As the baby-boomer population ages, the obsession with youth has led to the explosion of the anti-aging market. Human growth hormone (HGH) replacement therapy is pervasive in this market, and is dubbed as the proverbial “fountain of youth.” Its virtues are hyped all over the Internet as there is a lot of money to be made by pharmaceutical companies who sell it, but studies show serious side effects are associated with short and long term use.

Background

HGH therapy began in the 1950s as a way to treat children with growth deficiencies. HGH is a naturally occurring hormone produced in the pituitary gland, particularly associated with increase in height. Its usage has become popularized by body builders because it has shown to increase lean muscle mass and decrease body fat, but is increasingly being used by the mainstream aging population for the same reasons.

It is sold in several forms, with injectible HGH considered to be the most effective, while the homeopathic form (through nasal spray delivery) is touted as being the safest. It is regulated by law, and the Food and Drug Administration has not approved its legal use for anything other than the treatment of growth deficiency unrelated to aging.

Several leading medical journals, such as the Journal for the American Medical Association (JAMA) and Lancet have published studies linking pharmaceutical HGH replacement therapy with several serious health problems. While they stress the lack of knowledge due to the lack of enough long term studies, the known side effects are serious enough to warrant second thoughts for HGH’s usage.

Studies

One major study conducted by the National Institute on Aging Intramural Research Program in conjunction with Johns Hopkins University School of Medicine, and published in JAMA in 2002, produced alarming results. The 26 week study, designed to test the effect of HGH in combination with sex steroids, included 57 healthy men and 74 healthy women, ages 65 to 88. Some were given HGH alone, HGH combined with sex hormones, sex hormones alone, and placebos.

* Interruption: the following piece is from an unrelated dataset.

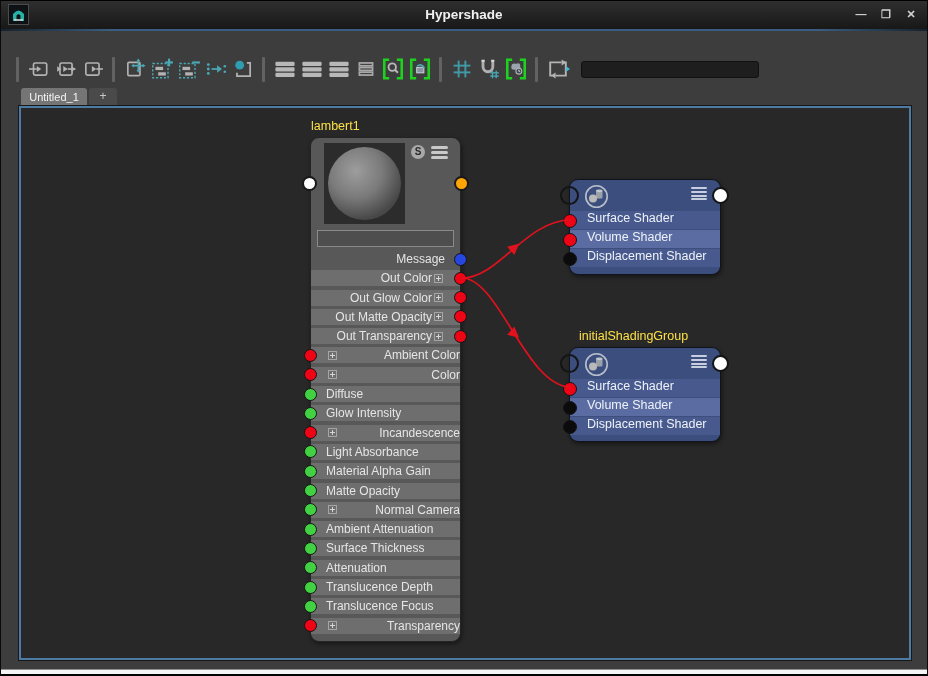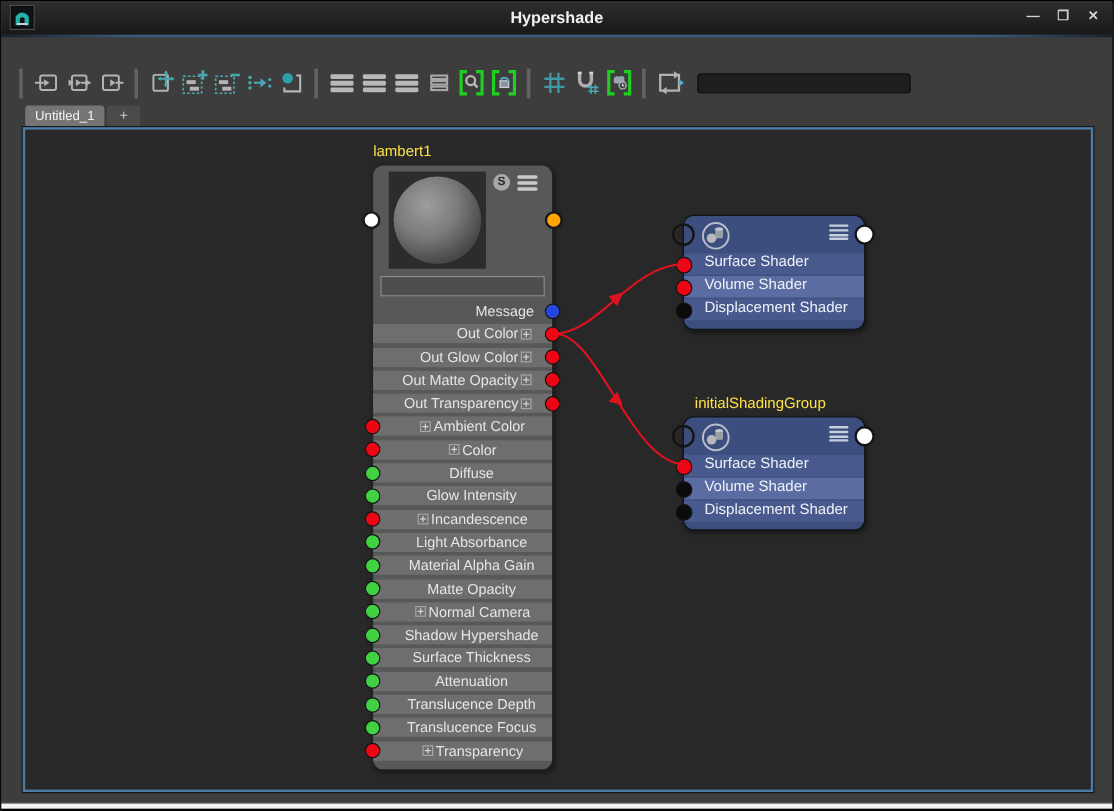"Ambient Color" .lrow.in { justify-content: center -> space-between }
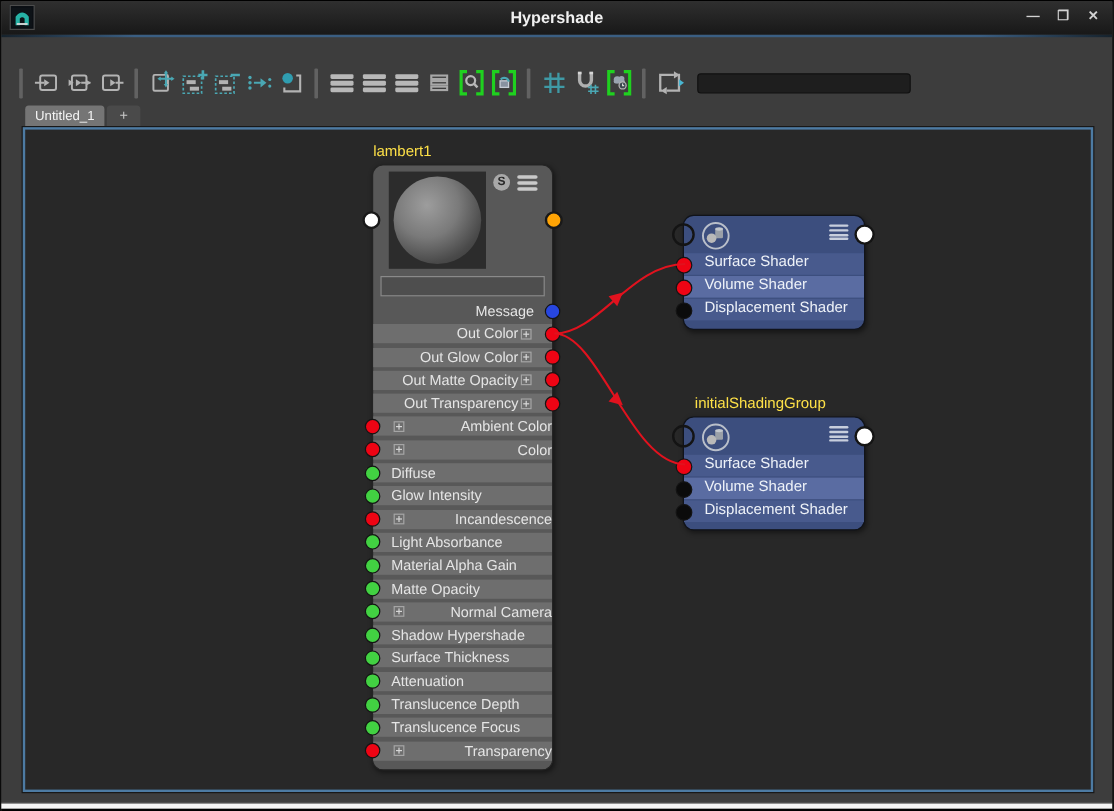"Shadow Hypershade" div.lbl { text: Shadow Hypershade -> Ambient Attenuation }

Overall, the men and women who were given HGH showed increased muscle mass and decreased body fat, and older men who were treated with HGH and testosterone demonstrated increased cardiovascular endurance. However, neither group showed any appreciable increase in strength.

Side Effects

The Mayo Clinic reports numerous short and long term side effects from synthetic HGH, and this is verified by the NIA/Johns Hopkins study. The study shows that up to 40 percent of the participants experienced adverse effects, with the largest percentage occurring in those who used HGH. In general, men experienced more severe and frequent side effects than women.

Side effects included joint pain, swelling, and carpal tunnel syndrome. Some men developed glucose intolerance (a precursor to diabetes), or full blown diabetes. None of the women developed diabetes or glucose intolerance, but showed more frequent occurrence of edema (swelling). All symptoms abated within two to six weeks after discontinuing the treatment.  The Mayo Clinic also cites the enlargement of breast tissue (gynecomastia) in men as a known side effect, as well as muscle pain, in addition to joint pain.

In a 2002 study by the U.K. medical journal, Lancet, HGH was also linked to significantly elevated risk for certain types of cancer, including Hodgkin’s disease and colorectal cancer.

Conclusion

The Mayo Clinic is quick to point out that “there’s little evidence to suggest human growth hormone can help otherwise healthy adults regain youth and vitality,” and that the only people who should be taking it are people with true growth hormone deficiencies.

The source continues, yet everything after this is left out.